» **Exercise brief**: Return, with both end lines included, exactly what the data below holds from the line with "[638,517,649,521] -- ->" through the line with "[630,195,816,211] optimization algorithm", though not the pictures.

» **Provided records**:
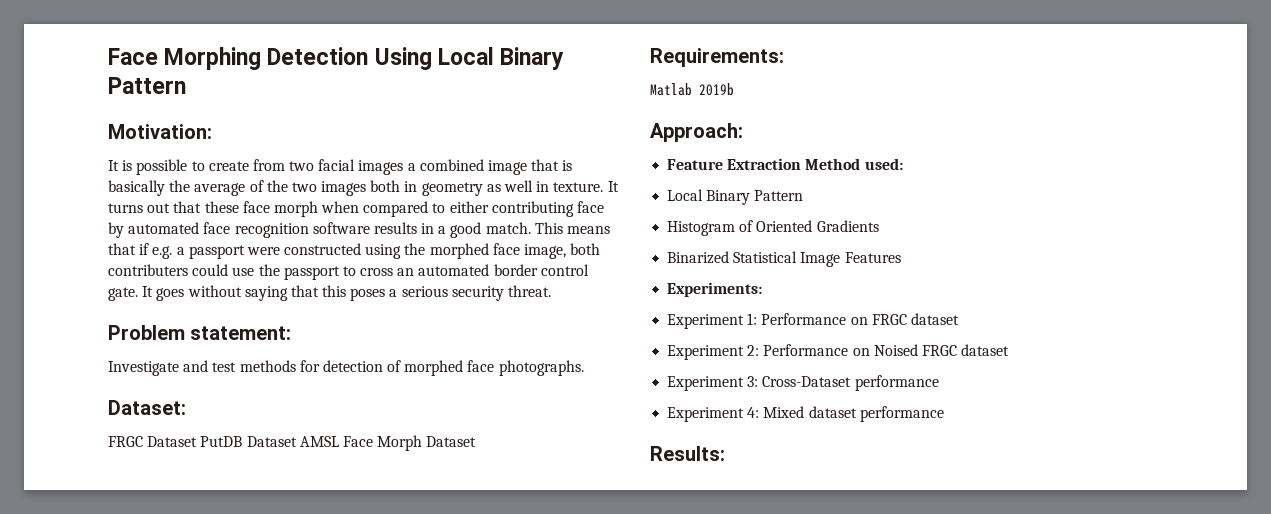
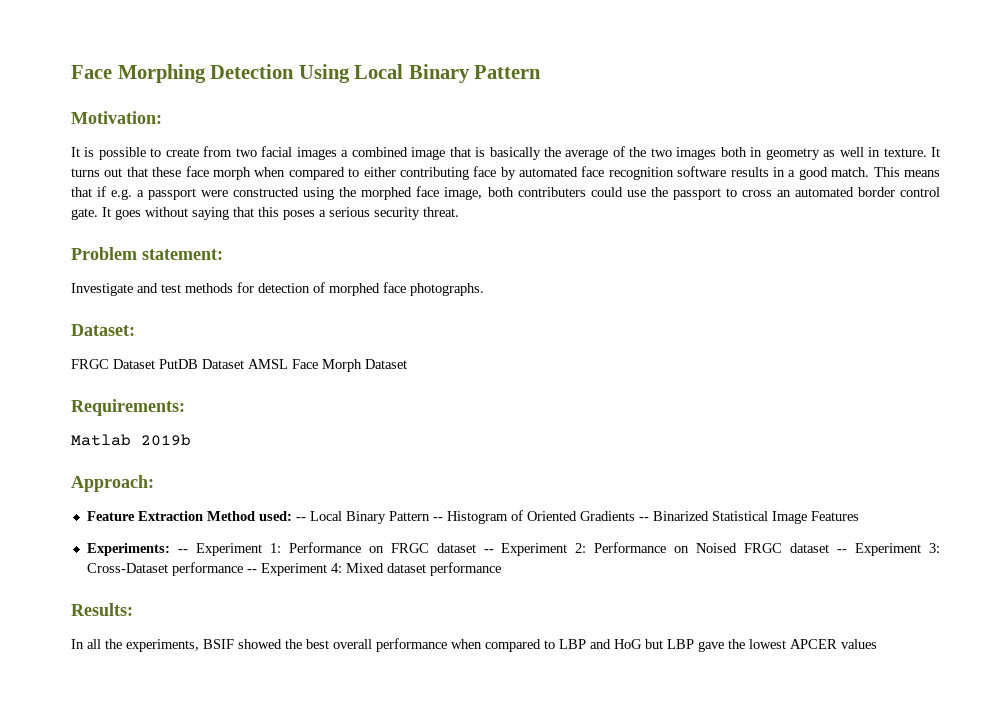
[667,189,804,205] // Local Binary Pattern // -> [295,511,443,524] -- Local Binary Pattern --
(879, 226) // -> [638,517,649,521] --
(763, 289) // -> [177,549,188,553] --
(959, 319) // -> [483,549,494,553] --
(1010, 350) // -> [837,549,848,553] --
(939, 383) // -> [246,569,257,573] --
(725, 453) none -> [71,638,877,652] // In all the experiments, BSIF showed the best overall performance when compared to LBP and HoG but LBP gave the lowest APCER values

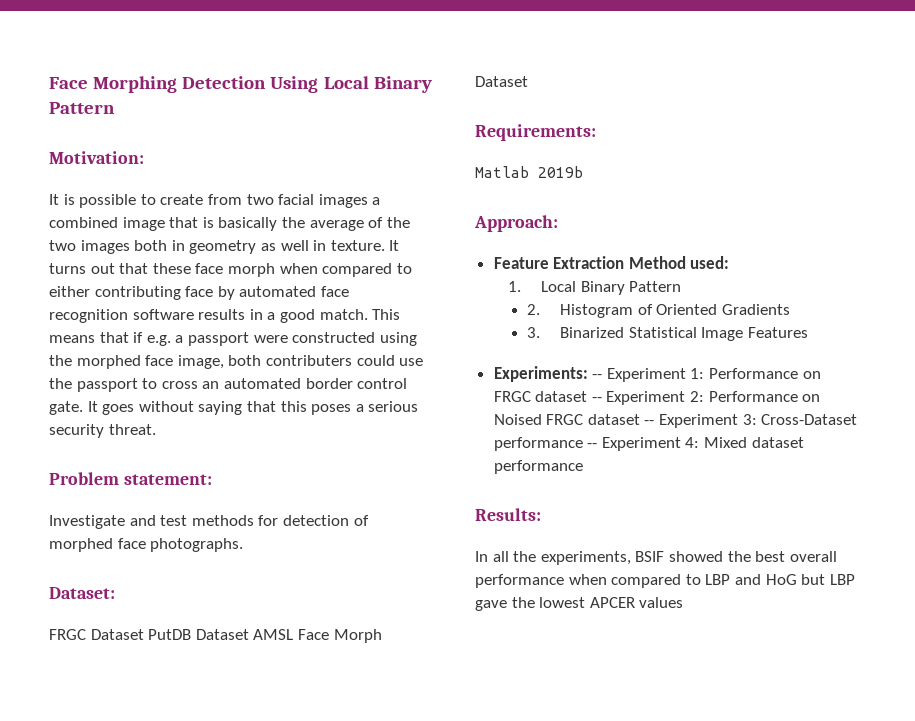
[295,511,443,524] -- Local Binary Pattern -- -> [508,281,682,295] [526,304,540,315] // 1. Local Binary Pattern // 2.
[638,517,649,521] -- -> [526,327,540,338] // 3.

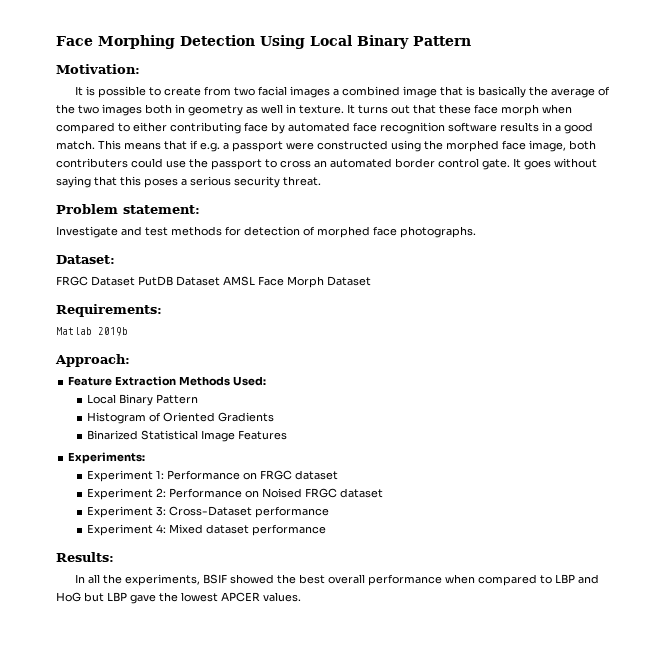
[628,256,730,269] [508,281,682,295] [526,304,540,315] Method used: // 1. Local Binary Pattern // 2. -> [179,376,267,386] [87,394,199,406] Methods Used: // Local Binary Pattern //
[526,327,540,338] 3. -> (275, 417) none
[592,374,603,379] -- -> (146, 458) //
[591,397,602,402] -- -> (339, 475) //
[644,420,655,425] -- -> (384, 493) //
[587,443,598,448] -- -> (330, 512) //
[639,597,684,608] values -> [263,592,301,602] values.

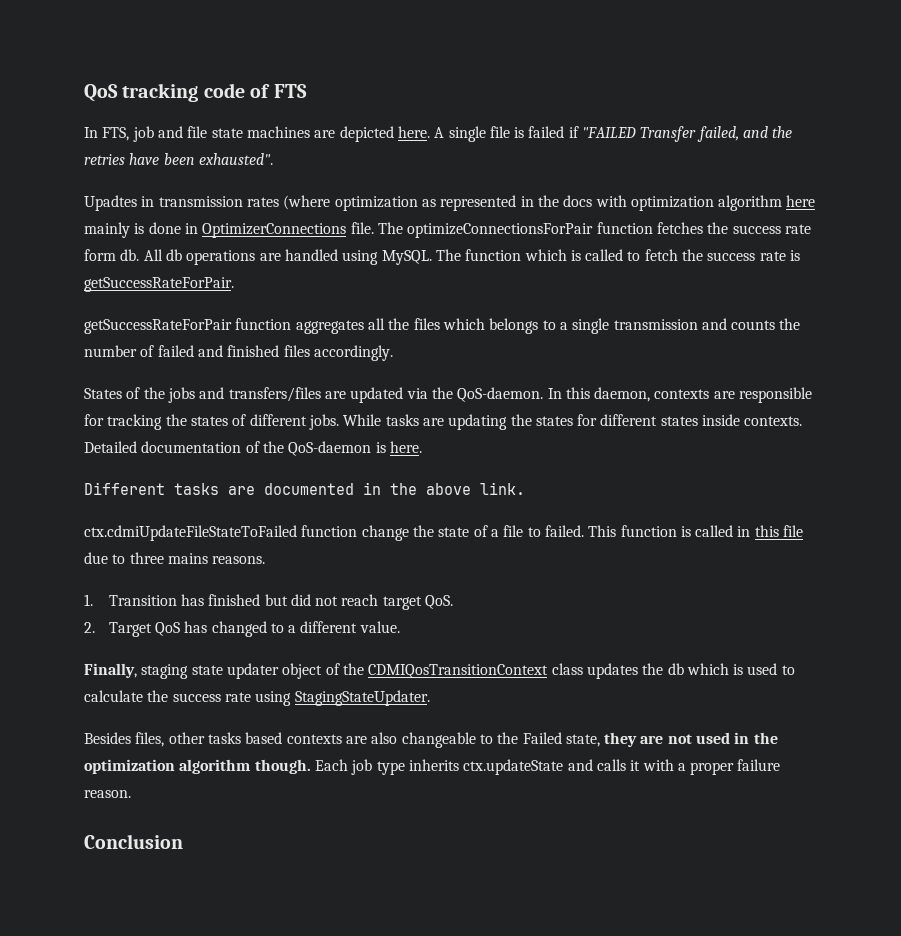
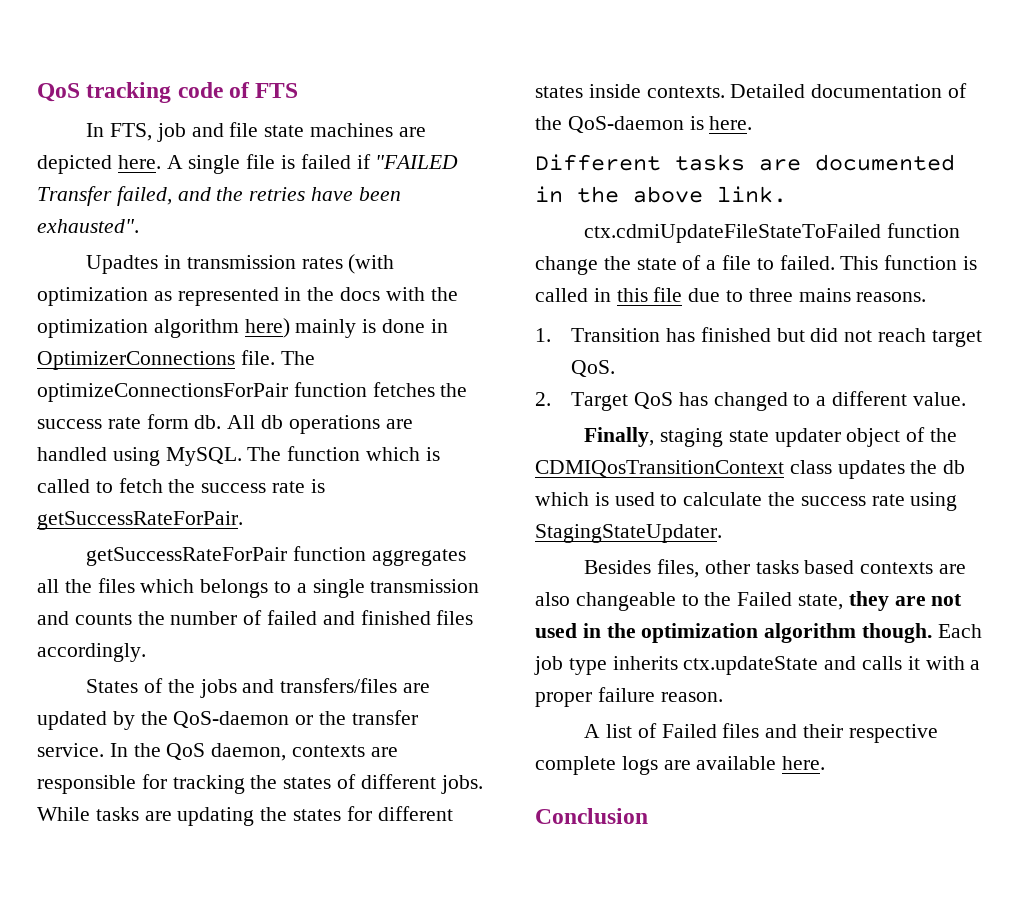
[283,195,331,210] (where -> [348,254,395,274] (with
[630,195,816,211] optimization algorithm here -> [430,287,458,301] [37,318,290,338] the optimization algorithm here)
[406,387,590,402] via the QoS-daemon. In this -> [112,710,418,730] [37,743,206,760] by the QoS-daemon or the transfer service. In the QoS
(131, 794) none -> [584,723,938,743] [535,756,826,775] // A list of Failed files and their respective complete logs are available here.

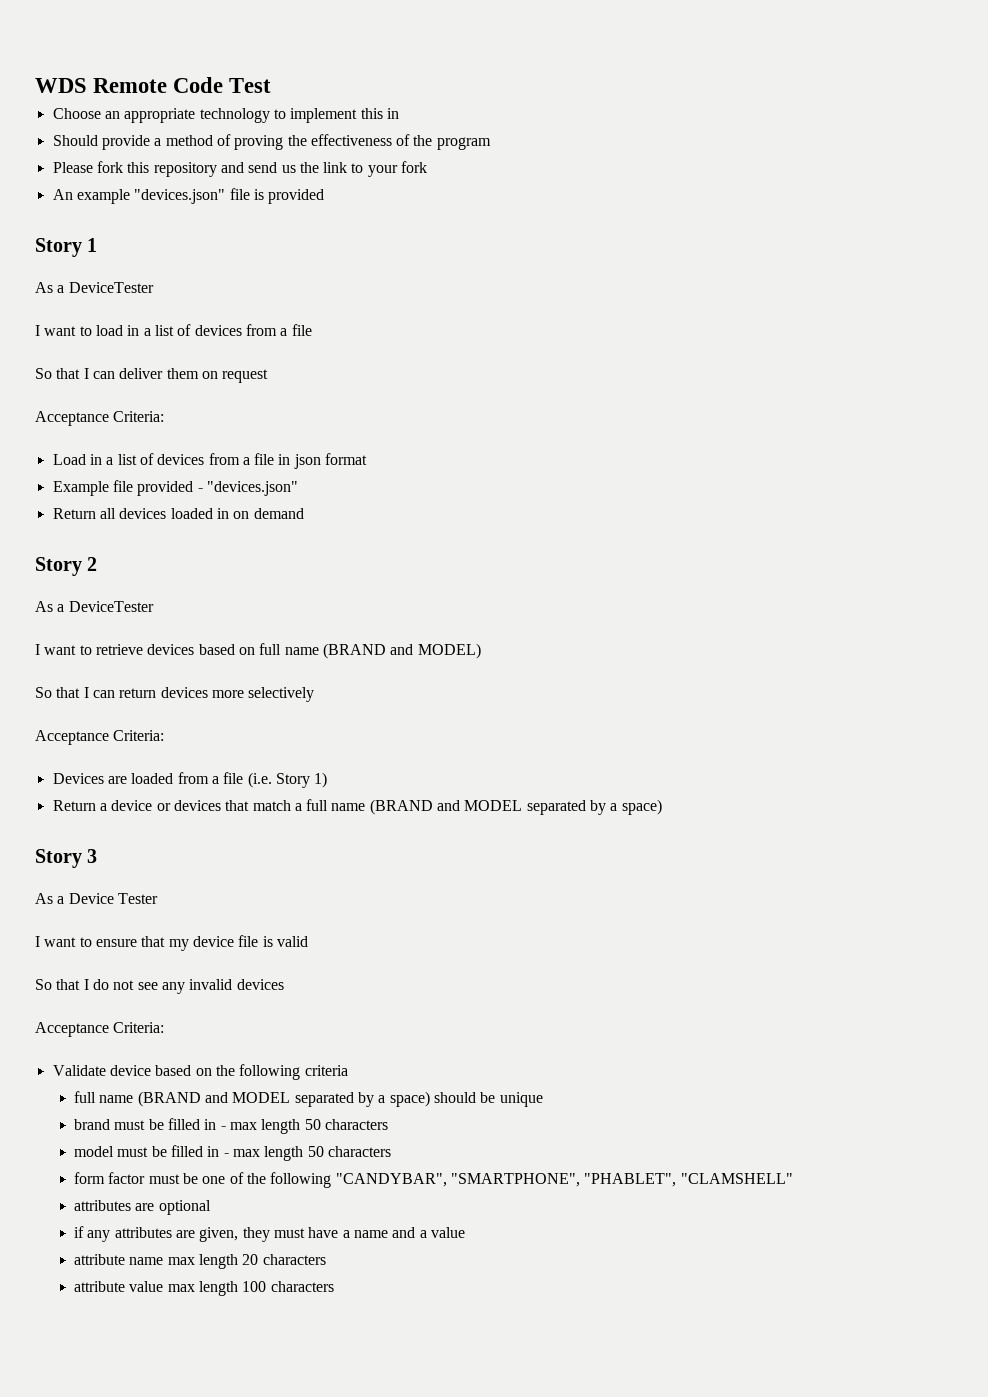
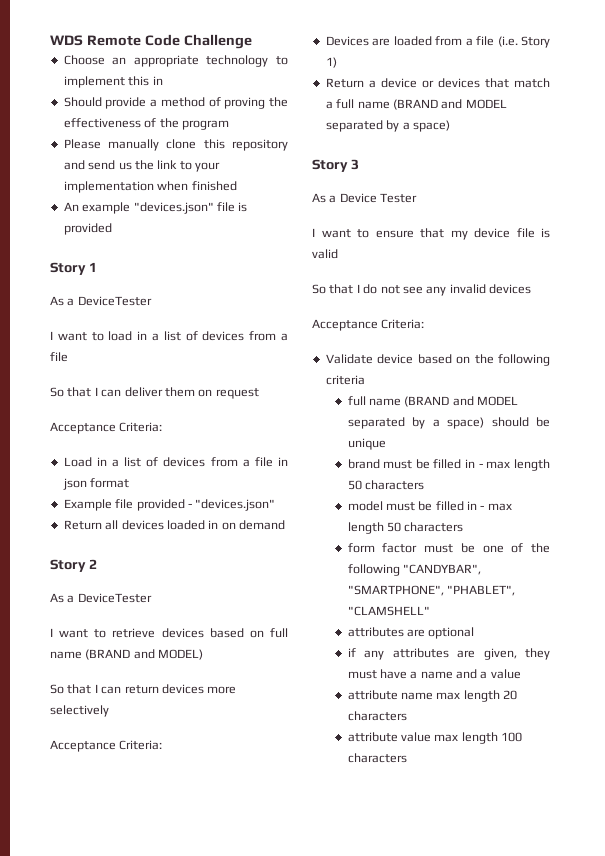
[229,78,272,93] Test -> [183,34,252,49] Challenge
[96,161,123,173] fork -> [108,139,197,151] manually clone
[401,161,428,173] fork -> [63,181,237,193] implementation when finished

» **Result of the exercise**:
[638,517,649,521] -- -> [526,327,540,338] // 3.

[628,256,730,269] [508,281,682,295] [526,304,540,315] Method used: // 1. Local Binary Pattern // 2. -> [179,376,267,386] [87,394,199,406] Methods Used: // Local Binary Pattern //
[526,327,540,338] 3. -> (275, 417) none
[592,374,603,379] -- -> (146, 458) //
[591,397,602,402] -- -> (339, 475) //
[644,420,655,425] -- -> (384, 493) //
[587,443,598,448] -- -> (330, 512) //
[639,597,684,608] values -> [263,592,301,602] values.

[283,195,331,210] (where -> [348,254,395,274] (with
[630,195,816,211] optimization algorithm here -> [430,287,458,301] [37,318,290,338] the optimization algorithm here)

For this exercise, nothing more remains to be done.